I am continually amazed at this little girl. A girl (16months-ish) that used to attack her sisters out of frustration of being the littlest (ie. left out). But since the birth of Alana, she has matured into this big girl (I'm not allowed to call her "little") that won't even retaliate when little sisters pull her hair (out!) or grab away toys.

Already she has a tender heart towards the Lord, wanting to pray for people's healing...reminding everyone to pray before meals...asking honest, simple questions about the heart of God. Like yesterday.

As I was leaving her room after tucking her in for her nap, I stopped and walked back to spend a few more minutes with her. Completely overwhelmed, I just started telling her how much I love her. How I love her eyes. her nose. her tummy. her toes.

At some point, I told her how much God loved her. And she stopped, looked up at me, and said,
"But why?" My first reaction was "Man, this little girl is sooo much like me." (Jet tells me he love me and in my deeper moments I ask this same question. Not because I don't believe him, but just because I want to know what he's thinking when he says that.)

So we talked about the reasons why God loves her. Each time, I'd try and answer on an increasingly deeper level, but each time she'd ask again
"But WHY does he love me?" Finally, I got to the place where I told her that even when she makes mistakes and does bad things, he STILL loves her.

She laughed and asked,
"He does??!!" It was such a precious moment to be there when she first grasped that concept, at such a young age (just barely 3).

Yet. Despite her intense sweetness and irresistible charm, she knows when and where to draw boundaries....


Where: Public library. Children's floor, in front of the snoopy house that all the elementary-aged kids want to be in.

The Antagonist: A rather large (in both height and...*cough cough* stature) little girl playing the part of territorial bully, obviously having issues with the fact that Charis and Selah were inside Snoopy House. and she was not.

The Situation: Charis and Selah were just smiling at Massive Bully, essentially ignoring her. (or were they just not cluing in to the fact that they were being picked on?) while Mommy practiced extreme levels of self-control by not going over and giving that bully a little lesson in Momma Don't Play That.

The Heroine: In walks 2 year old from stage right.

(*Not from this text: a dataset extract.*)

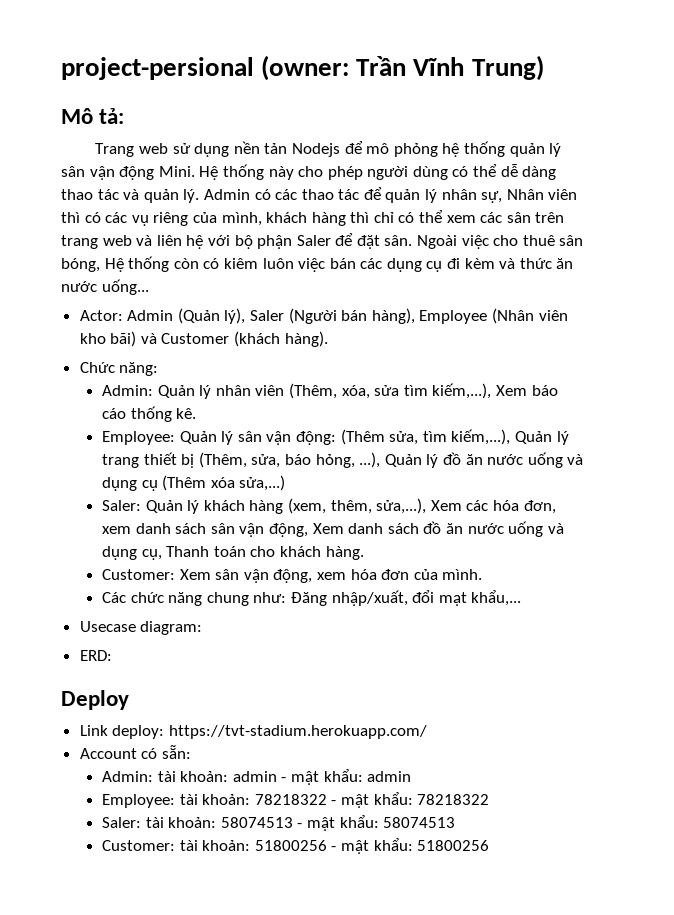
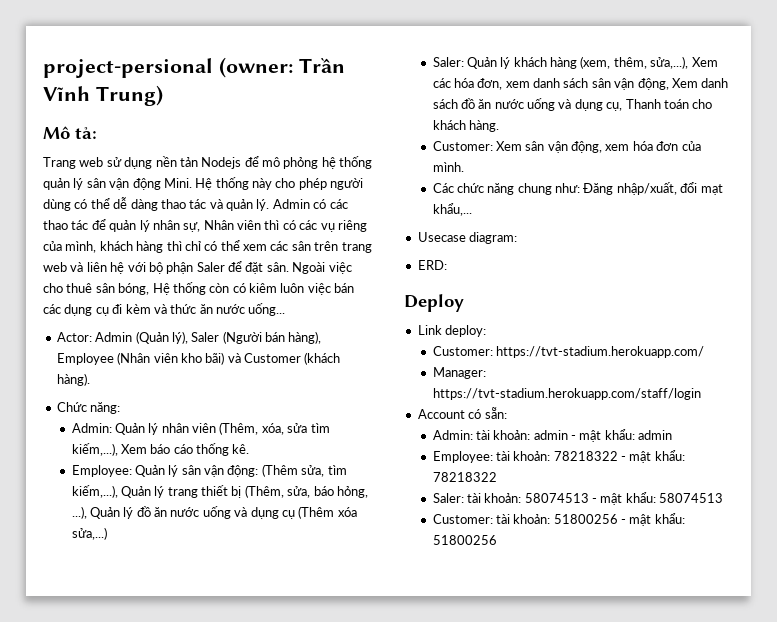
(165, 732) none -> [432,346,493,356] // Customer:
(427, 732) none -> [432,367,486,379] [432,388,701,400] // Manager: https://tvt-stadium.herokuapp.com/staff/login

Without hesitation or the slightest bit of intimidation, she makes a bee-line to Bully Girl. Points her finger in her face (which essentially meant that Raegan's arm was at a 45 degree angle), and said, "You stop dat!"

And then she calmly walked away, leaving Bully completely speechless. Raegan wasn't being malicious. She had no interest in fighting. She just wanted to be clear,
"You are messing with my girls and that just isn't permitted on my watch."

I have to tell you, whatever self control I had been practicing up to that point...you know, to
not put that little tyrant in her place... was nothing to the self control I had to muster in order to remain seated and calm. because I so wanted to give Raegan a standing ovation,with a loud, "You go girl!!" ;)

She's the perfect mix of sweet and sassy. I have a feeling "leader" in somewhere in her future calling. In fact, I'm thinking Charis and Selah will learn how to be more assertive by watching their little sister. :)

-She cracks me up with the way she talks sooo grown up. to the extent that I SO wish I could capture it all. But there's just no way to bottle up the essence of "Raegan" into words. She's hysterical and innocently assertive well beyond her years.

-For some weird reason, she's into asking "What time is it?" And then regardless of what time you tell her, she says, "That means it's nine o'clock!" Uh...? No. but she won't be swayed that every hour of the day does not equal her golden 9:00 hour.


Alana (20 months)

This little girl is the life of the party.


Regardless of whether she has a known audience or not, she's hamming it up...making hilarious faces in the corner just to amuse herself. If she then catches you watching her, she bursts into laughter.

She loves to sing. It doesn't matter if it's her ABCs, Old McDonald, or the song her daddy wrote for her (all the girls have a "daddy song" that is sung to them every night before they go to bed)...she just loves to sing.

I rarely know where my cell phone is, due to her uncanny ability to retrieve it from all manner of heights...and then hide it. Though I don't think she's intending to hide it, she's just highly distractable. So when she sees something more entertaining, cell phone gets dropped on sight.

Praise be the God that her cell phone escapades haven't included the toilet bowl. Yet. She did go through a phase where she discovered the toilet...and the water that lurks within. I'll just leave it at that, being that the thought makes me involuntarily heave.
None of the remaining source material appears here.